At long last, I arrive at the lovely square where the course is being held, and am warned to take the left lift – it sounds as if the other one ends up in Narnia or somewhere – and then take the first left and through two doors. But the loos are on another floor. God, who’d have thought a writing class could be this tricky.

The 15 of us on the course smile nervously at each other and unpack our laptops and notebooks and comfort blankets. Then one of the blokes who’s going to give us a masterclass comes in.

He’s a well known novelist and screenwriter who is known for his frank and sometimes controversial depiction of modern life, and for the waves he has caused among his friends and family for mirroring their real lives.

So I’d be mad to name him.

But this is what he does. He walks into the room, looks at the way the tables are laid out all together, says I don’t like this set up, and pulls hard at one of the tables to move it out of the way so we can all sit round in a circle. The leg of the table collapses down a hole housing power sockets, and two delegates’ laptops fly off and hit the carpet, followed by a large glass water jug which shatters on the floor.

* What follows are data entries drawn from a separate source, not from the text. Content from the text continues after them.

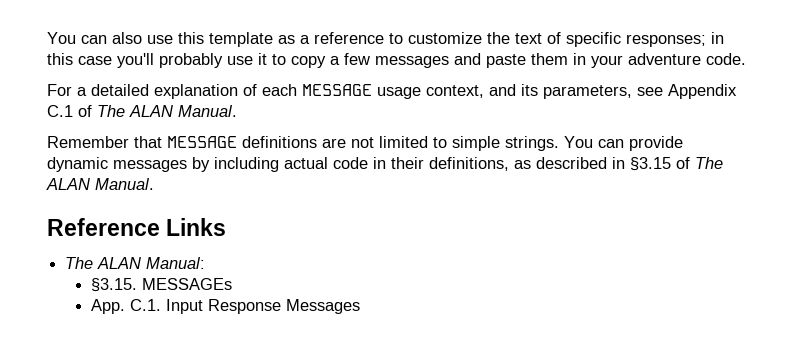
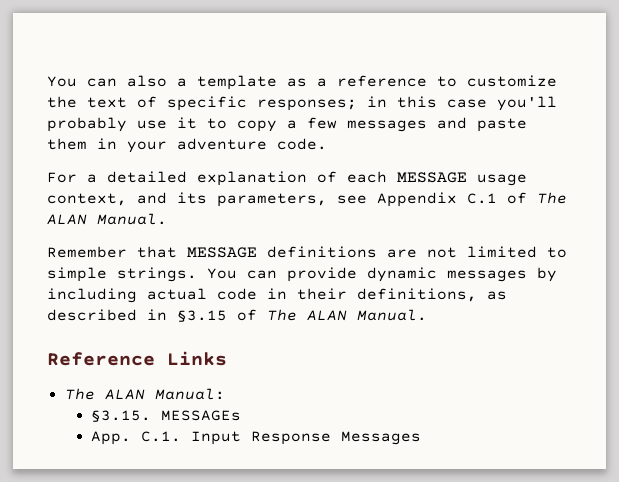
[147,32,204,44] use this -> [177,78,187,87] a

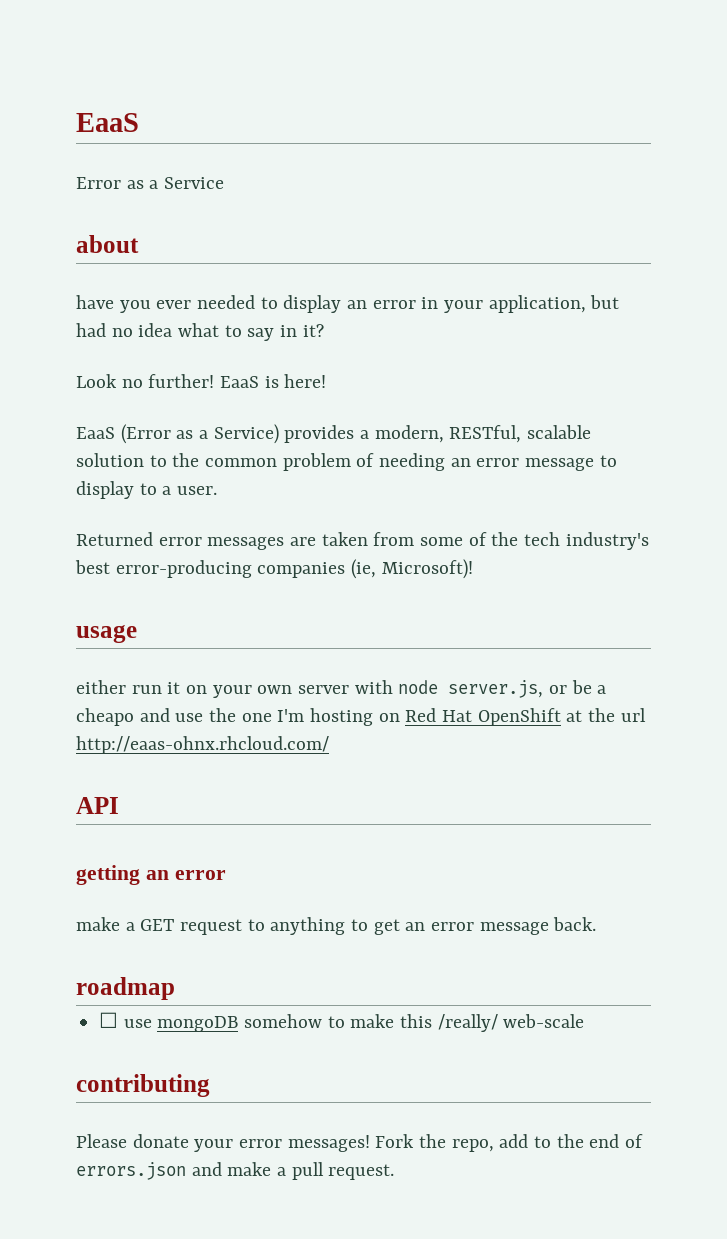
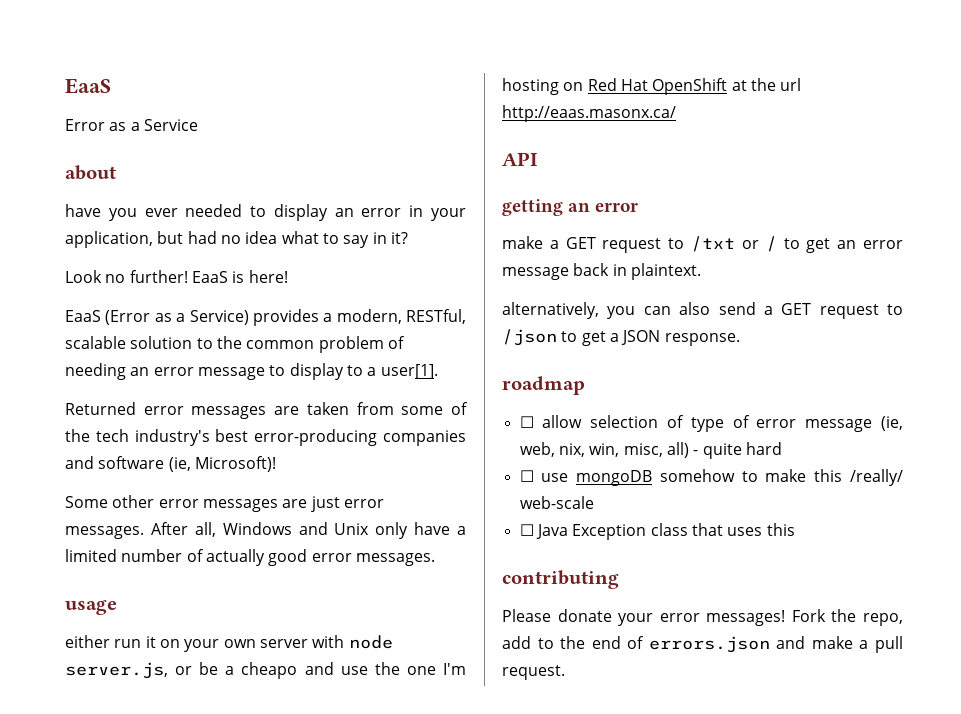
[177,486,218,495] user. -> [380,364,438,379] user[1].
(346, 570) none -> [65,456,165,469] and software
(473, 569) none -> [65,495,384,512] [65,522,466,539] [65,549,435,566] // Some other error messages are just error messages. After all, Windows and Unix only have a limited number of actually good error messages.
[76,736,329,754] http://eaas-ohnx.rhcloud.com/ -> [502,105,676,122] http://eaas.masonx.ca/
[270,917,346,935] anything -> [691,236,777,252] /txt or /
[553,917,597,931] [76,977,175,1000] back. // roadmap -> [573,263,701,280] [502,302,903,319] [502,329,740,346] [502,376,585,395] [519,415,903,432] [519,442,782,459] back in plaintext. // alternatively, you can also send a GET request to /json to get a JSON response. // roadmap // ☐ allow selection of type of error message (ie, web, nix, win, misc, all) - quite hard
(585, 1021) none -> [519,523,795,540] // ☐ Java Exception class that uses this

We all stand looking at him as if this is the most natural thing in the world. After all, he’s a writer. Maybe that’s what writers do. He is reassuringly unfazed.

We sit in the circle, and spend the rest of the morning creating characters and directing each other to the loo.

At lunchtime, a woman comes in.

“Is this short stories?” she asks. The course leader nods.

“Sorry,” she says. “I’ve just spent the morning in crime writing by mistake.”